A 30‐year‐old woman with a medical history of ovarian cancer in remission developed a stage 3 neuroblastoma. CT scan of the head showed a heterogeneously enhancing mass involving bilateral sphenoid sinuses that extended into the left pterygopalatine fossa, cavernous sinus, and posterior aspect of the nasopharynx. A left sphenoid sinus biopsy revealed the presence of high‐grade neuroendocrine tumor consistent with a neuroblastoma. She was treated with chemotherapy and radiation therapy. We became involved in her care when she presented with fevers up to 103°F degrees, URI symptoms, headaches, facial pain, and odynophagia. CT scan of the head was unchanged since May 2012. Chest x‐ray showed improving bilateral airspace opacities were believed to be a result of prior infection. Blood, sputum, and urine cultures were negative; as was a respiratory viral panel. No other source of infection was identified. Very broad‐spectrum empiric therapy was initiated, but gradually discontinued as culture results came back negative. An MRI of the brain with contrast on hospital day 2 showed residual disease involving the left pterygopalatine fossa, the left sphenoid sinus, and left posterior ethmoid regions. Ultimately her symptoms and fever were all ascribed to the neuroblastoma.

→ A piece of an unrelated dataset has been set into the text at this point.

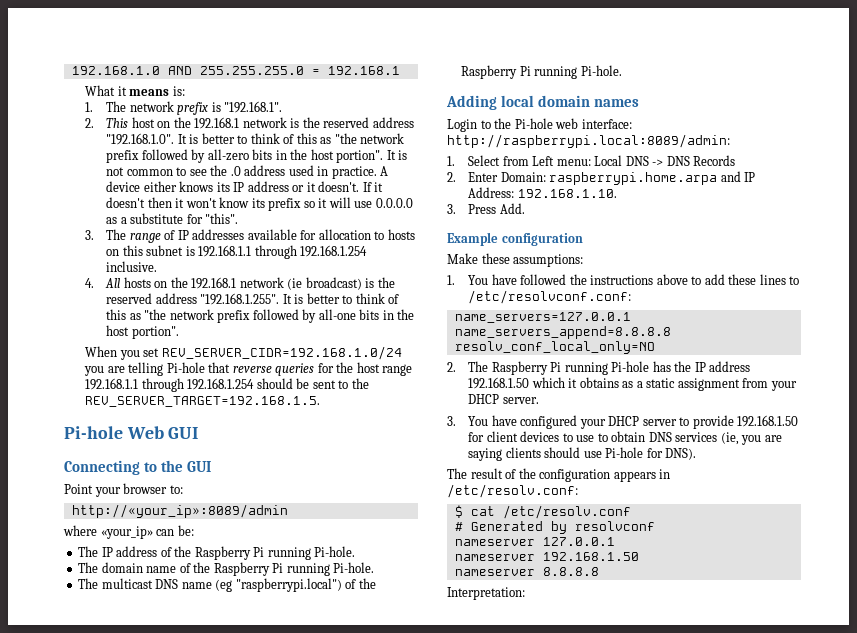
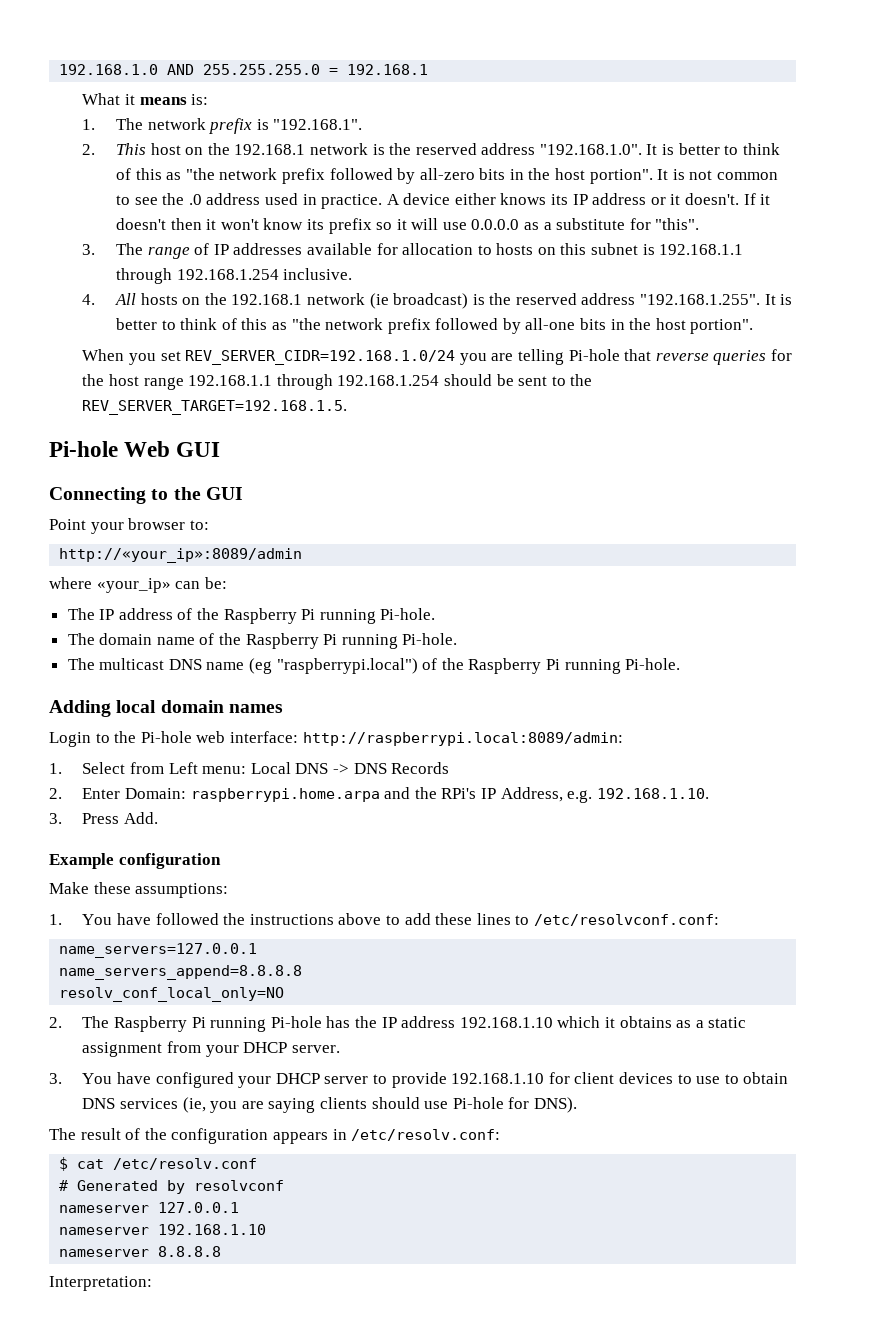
[744,172,756,182] [468,187,515,198] IP Address: -> [414,787,593,803] the RPi's IP Address, e.g.
[468,377,530,389] 192.168.1.50 -> [459,1017,553,1028] 192.168.1.10
[737,415,799,427] 192.168.1.50 -> [451,1073,545,1084] 192.168.1.10
[542,552,639,561] 192.168.1.50 -> [158,1224,267,1235] 192.168.1.10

Neuroblastoma is the most common extracranial solid tumor in childhood. The average time of diagnosis is around 2 years of age, 35% occurring before 1 year. Neuroblastoma is very rare among adolescents and young adults. In fact, only about 10% of neuroblastoma cases occur after age 5. Neuroblastomas arise in the abdomen in 60% of cases, followed by 15% in the thorax; 5% in the pelvis; and 5% in the cervical sympathetic chain. At this time, there is no standard treatment for adult neuroblastoma. Pediatric treatment protocols have not been shown to be as beneficial in adults, and localized neuroblastoma involves a far more aggressive course in adults than in children. Metastasis and local tumor invasion contribute to the symptoms of neuroblastoma. Importantly, tumor‐related inflammation is an important source of symptoms, morbidity, and mortality. As neuroblastoma is associated with increased activity of proinflammatory cytokines, fever is a common symptom, even if no infection is presen. Elevated levels of inflammatory cytokines can cause systemic symptoms such as fever, nausea, and vomiting that were observed in the case report.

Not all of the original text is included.